When Chanapong arrived yesterday morning at Ukraine’s Bangkok embassy on Wireless Road, he carried a passport and proof of his military experience. He told its staff that he was there to enlist to help Ukraine’s army fight off Russian invaders. 

“I want the Ukrainian people to know that they are not alone,” he said in an interview last night, identifying himself only by his first name. “If they ask for help, I’m willing to answer.”

It was last week, as images and clips of Ukraine under attack filled his feed, that Chanapong was touched by a story of a Ukrainian couple who rushed to tie the knot as missiles rained down. Then he saw more stories of innocent children killed and Ukrainian families forced apart. 

So, after participating in unsuccessful protests to restore democracy at home, the 27-year-old former airman decided to go fight for it abroad.
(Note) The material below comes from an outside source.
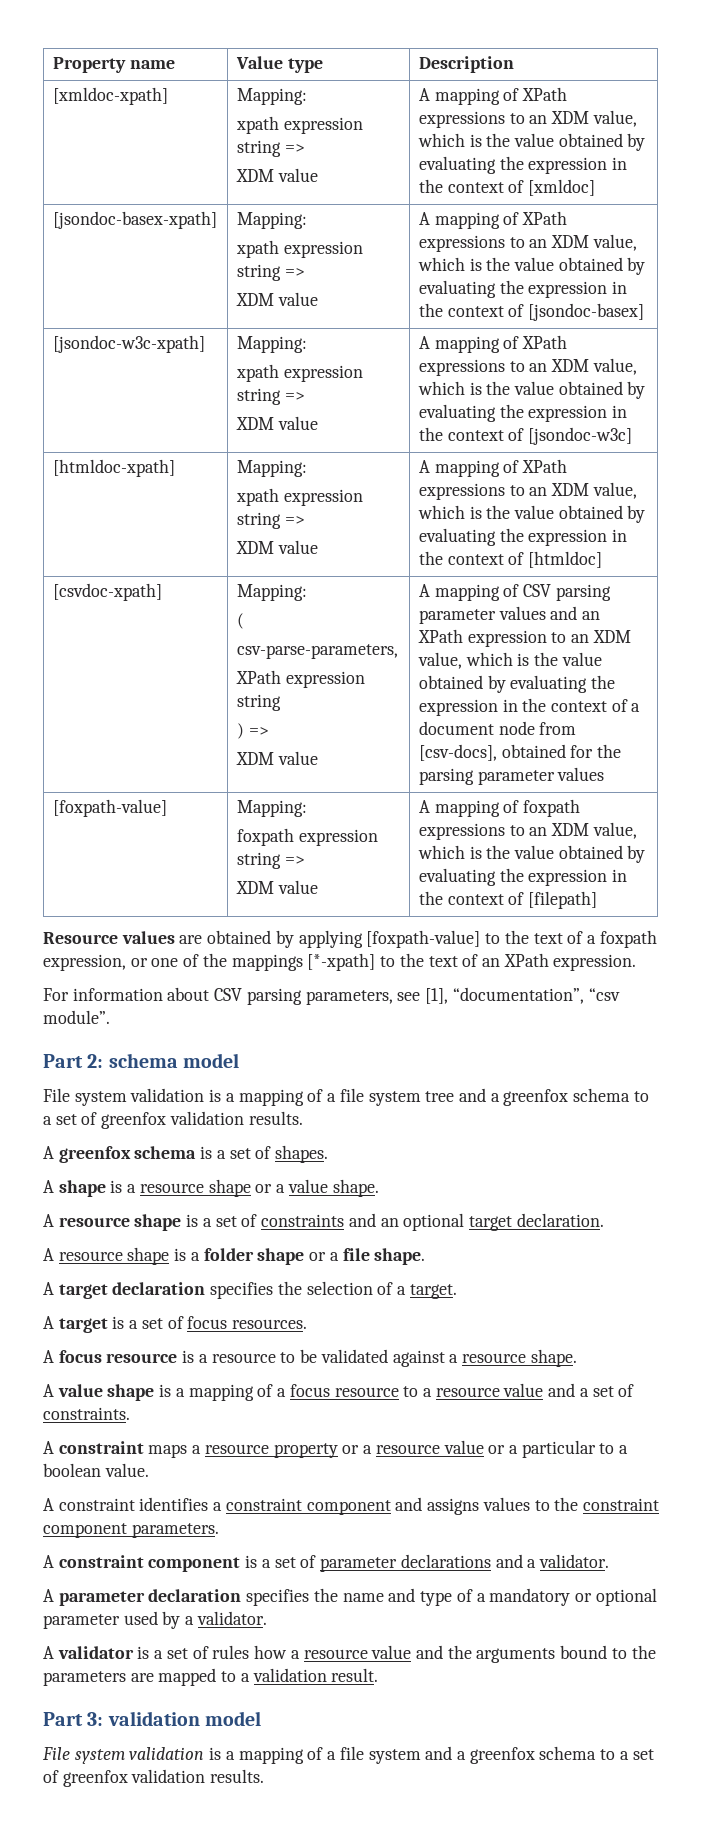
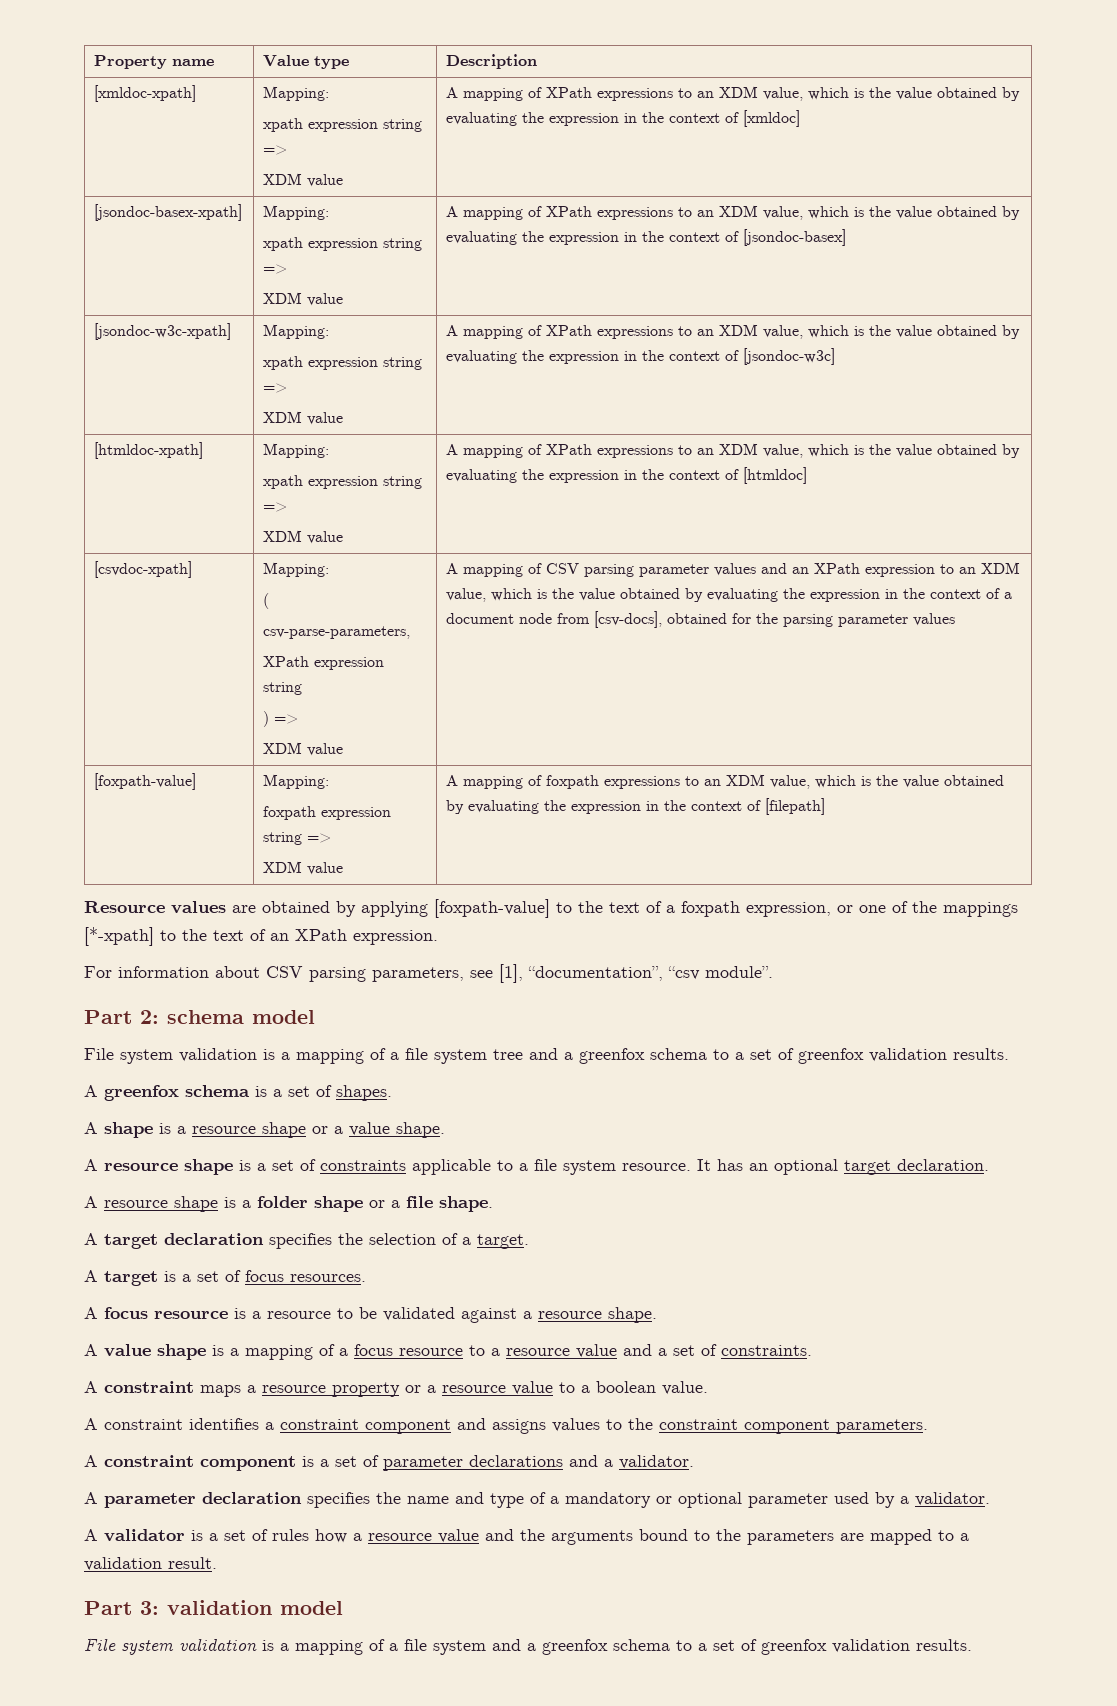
- A resource shape is a set of constraints and an optional target declaration.
+ A resource shape is a set of constraints applicable to a file system resource. It has an optional target declaration.
- A constraint maps a resource property or a resource value or a particular to a boolean value.
+ A constraint maps a resource property or a resource value to a boolean value.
“I did not join [the Ukraine legion] as a Thai national, but I did so as a human being,” Chanapong told Coconuts Bangkok last night, hours after his tweet from the embassy and announcement that he and a friend had volunteered to fight ignited imaginations.

Thais put money – and even lives – on the line for Ukraine

But Chanapong, who said his tweet inspired others to do the same, admits the battlefield is still far away, and getting there may be too costly.

Chanapong said he served two years in the Royal Thai Air Force, which qualifies him to join Ukraine’s newly established International Legion. He said that he is prepared physically and mentally. He was part of an anti-government protests last year in Bangkok’s Din Daeng area where violence between riot police and protesters broke out nightly. 

“I’m not just a gaming nerd, not just a three-hoofed protester,” Chanapong said, referring to a dehumanizing term for anti-government protesters. “I can take care of myself and manage to survive.”

Still, he realizes the risk.

“At the Din Daeng protests, the worst is that I got beaten and arrested,” he said. “But this time, if I were to reach Ukraine successfully, I might be dead.”

Chanapong at the Ukrainian embassy in Bangkok on Tuesday. Photo: Chanapong / Courtesy

At the embassy yesterday, he showed staff his Thai passport. There were no language requirements required, Chanapong said, noting that his English skill was “quite fair.”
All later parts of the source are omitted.